The drama that is the New York Jets took another twist yesterday when 2019 first-round pick Quinnen Williams was arrested for criminal possession of a weapon at New York’s La Guardia Airport. Although it’s unclear right now what the immediate punishment will be from the league and law enforcement, several questions remain: Was the gun “loaded”? Is this another Plaxico Burress situation?
According to the law offices of Julie Rendelman, “In New York, the offense of Criminal Possession of a Weapon has four degrees. The fourth degree version is a misdemeanor while the others are felonies that could subject you to a mandatory prison sentence. Criminal Possession of a Weapon in the fourth degree addresses the mere fact that a weapon, like a gun or blackjack is in your possession, no matter how you intended to use it. A conviction can result in a fine and up to one year in the county jail.”

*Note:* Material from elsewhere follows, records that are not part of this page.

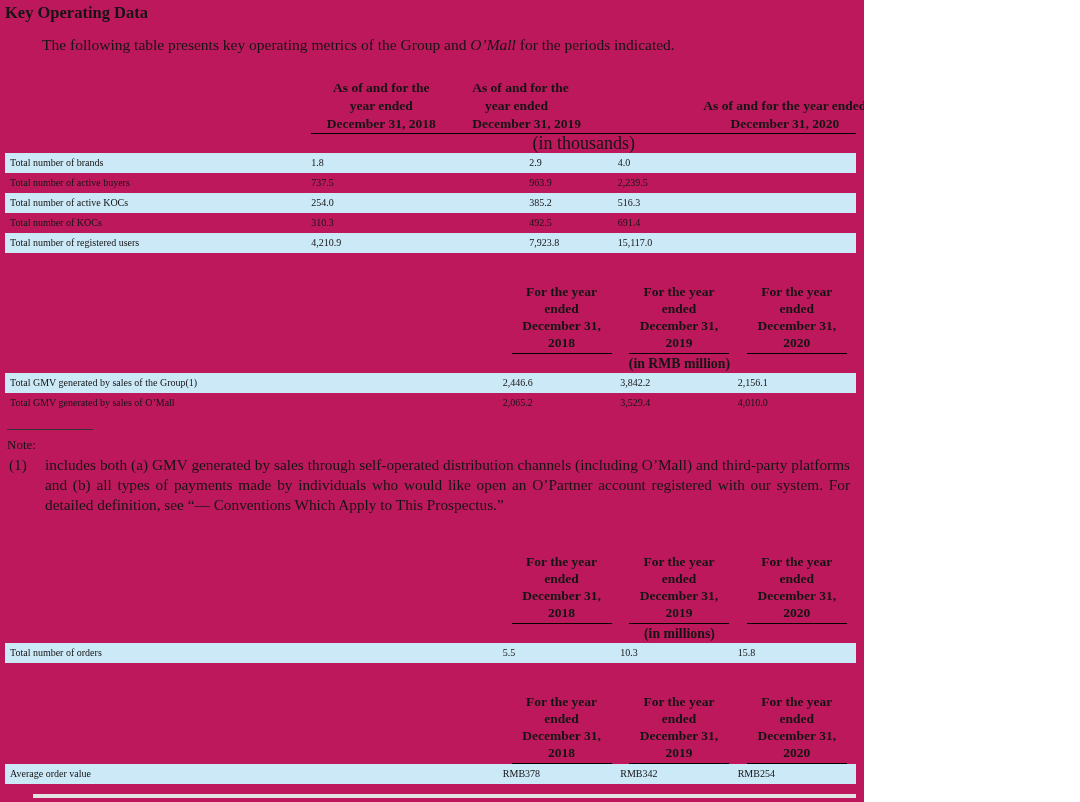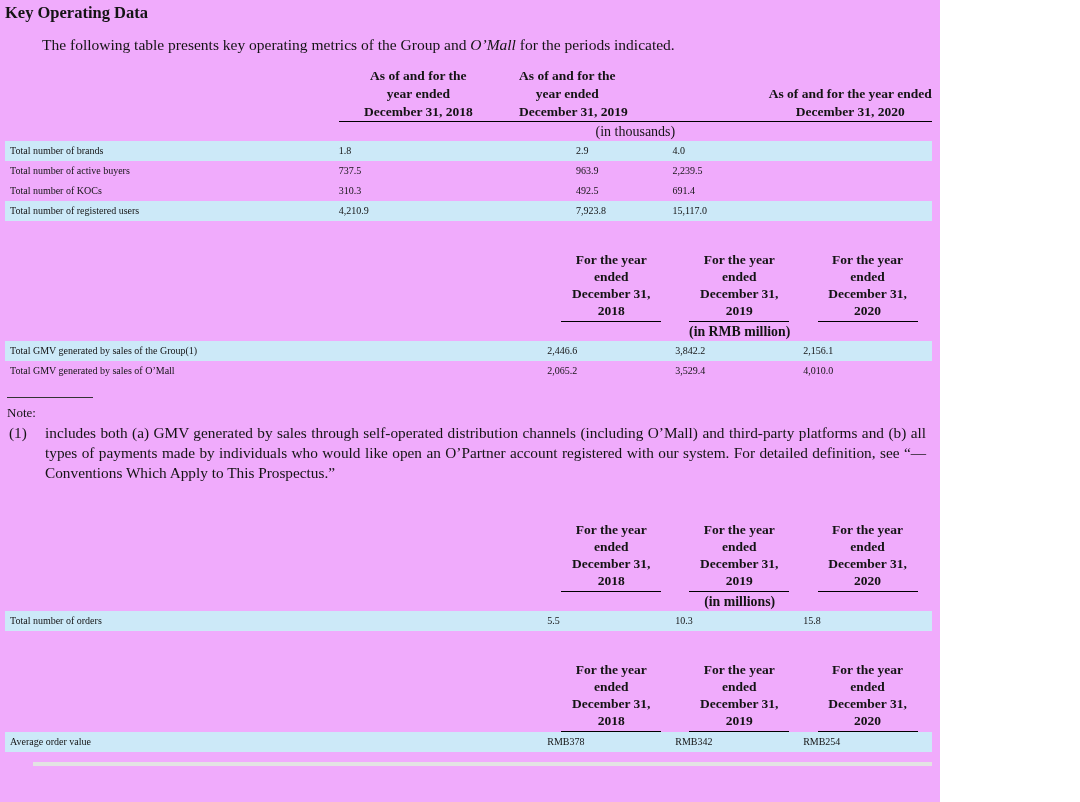"Key Operating Data" .page { background: #f0abfc -> #be185d; width: 940px -> 864px }
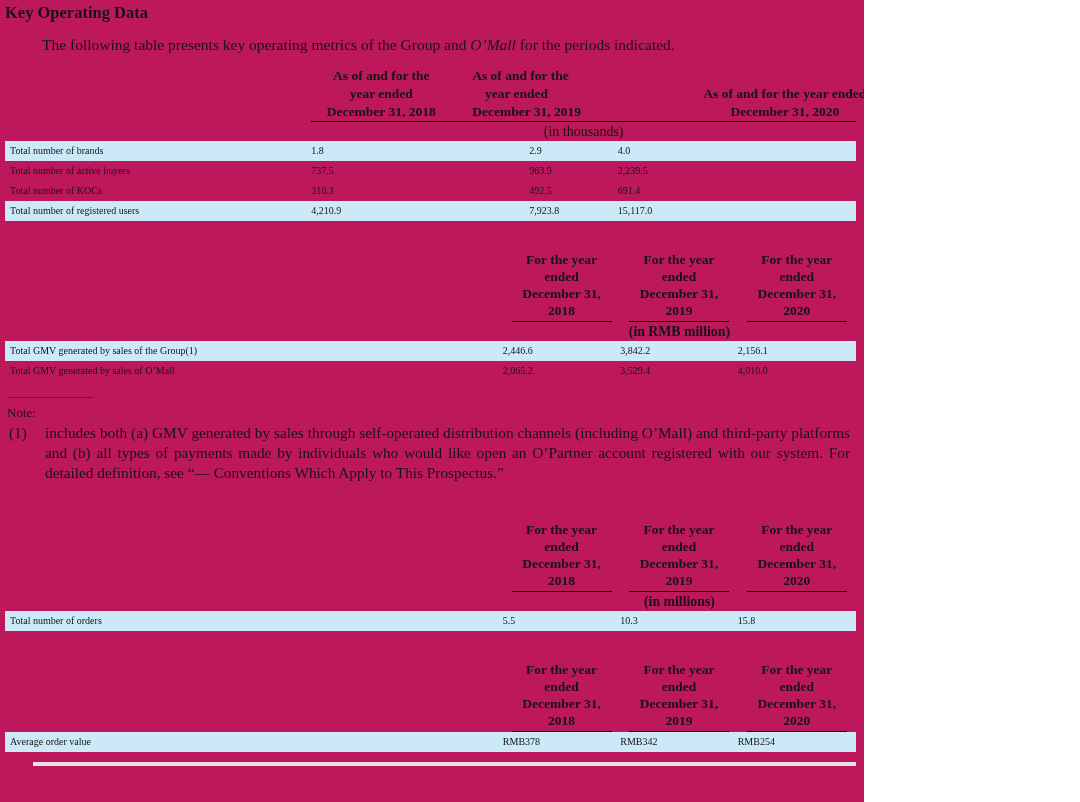"As of and for the" .t1 { margin-top: 12px -> 24px }
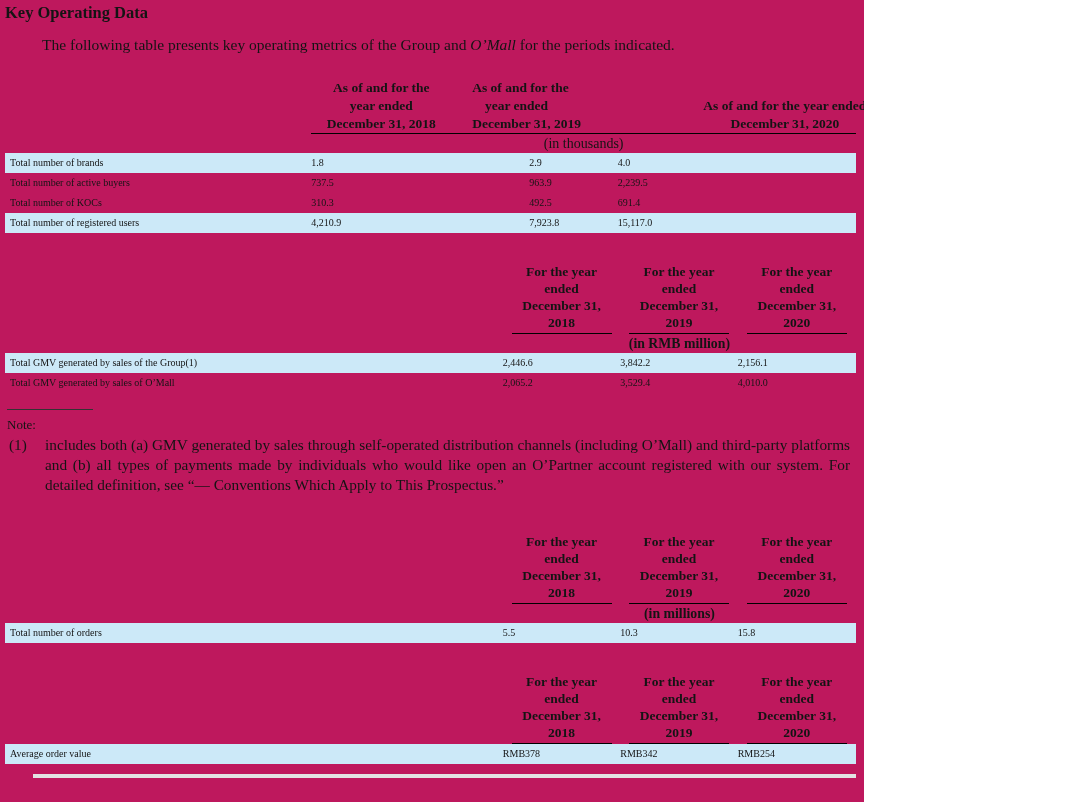"(in thousands)" td.unit { font-size: 14px -> 18px }
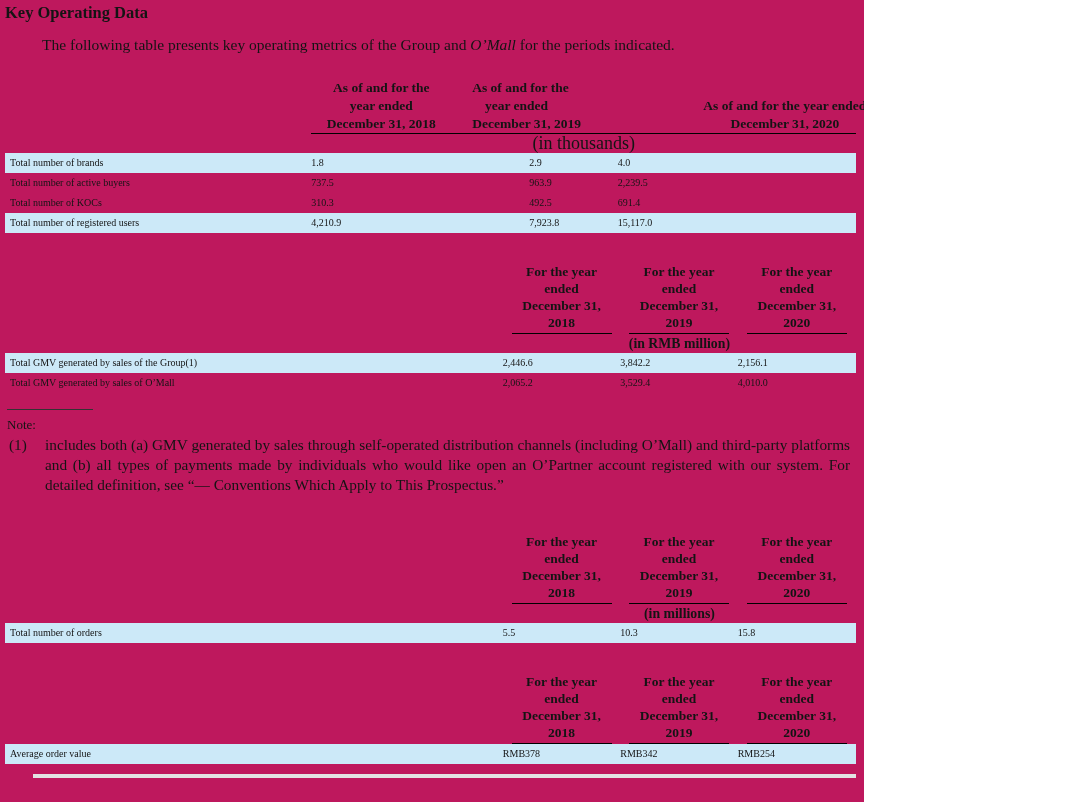"Total number of active KOCs" tr.hl { html: none -> <tr> <td>Total number of active KOCs</td> <td>254.0</td> <td>385.2</td> <td>516.3</td> </tr> }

Criminal Possession of a weapon in the second degree (Plaxico Burress’ original charge) is a class C felony and calls for mandatory jail time (three and-a-half to fifteen years) for carrying a “loaded” firearm without a valid New York license/permit. Additionally, what constitutes a “loaded” gun is not as clear as most people think; a firearm can still be considered “loaded” even if there are no bullets in the piece. Hopefully, for Quinnen’s sake, his weapon was considered empty at the time of the arrest, and the fourth degree charge will be applied.
Quinnen holds a gun permit in Alabama, but laws change when crossing state lines, and it’s the responsibility of the possessor to be aware of the rules. In other words, “I didn’t know” doesn’t hold any weight, and real-life lessons are, unfortunately, learned the hard way.
If this ends up being a fourth degree criminal charge—which many have speculated—it will boil down to a fairly innocuous event; however, emotions on social media are high, and criticism is warranted.
I think the biggest disappointment for Jets fandom is not the particular situation, but the player involved. While many have debated Quinnen’s usage throughout the year and “lack of production,” nobody questioned his disposition. Whether he was thanking himself after a sneeze, “bless you, thank you,” or making us laugh during a press conference, “My rating? I got an 80 overall in Ultimate Team, so I’m going to go play with myself today and see how I feel…That came out weird.” Williams, by all accounts, maintained a flawless character.
Nobody expected a “Grand Theft Auto” moment like Sheldon Richardson’s 143 mph high-speed chase down a Missouri highway with a handgun, and a 12-year-old in the car. Or when the “Sun Gawd” himself had a “Need for Speed” and couldn’t resist pushing it over 100 mph (in a 45 mph zone) on an early Florida morning. Quinnen’s arrest is just another unfortunate incident in a string of strange episodes for the team, and although things happen, it’s shocking that he, in particular, made the headlines.
Inevitably, scrutiny comes along with being the third pick in the draft, but if Quinnen is charged with a felony or fails to produce this upcoming season, even his most staunch supporters will have a difficult time defending him against the masses.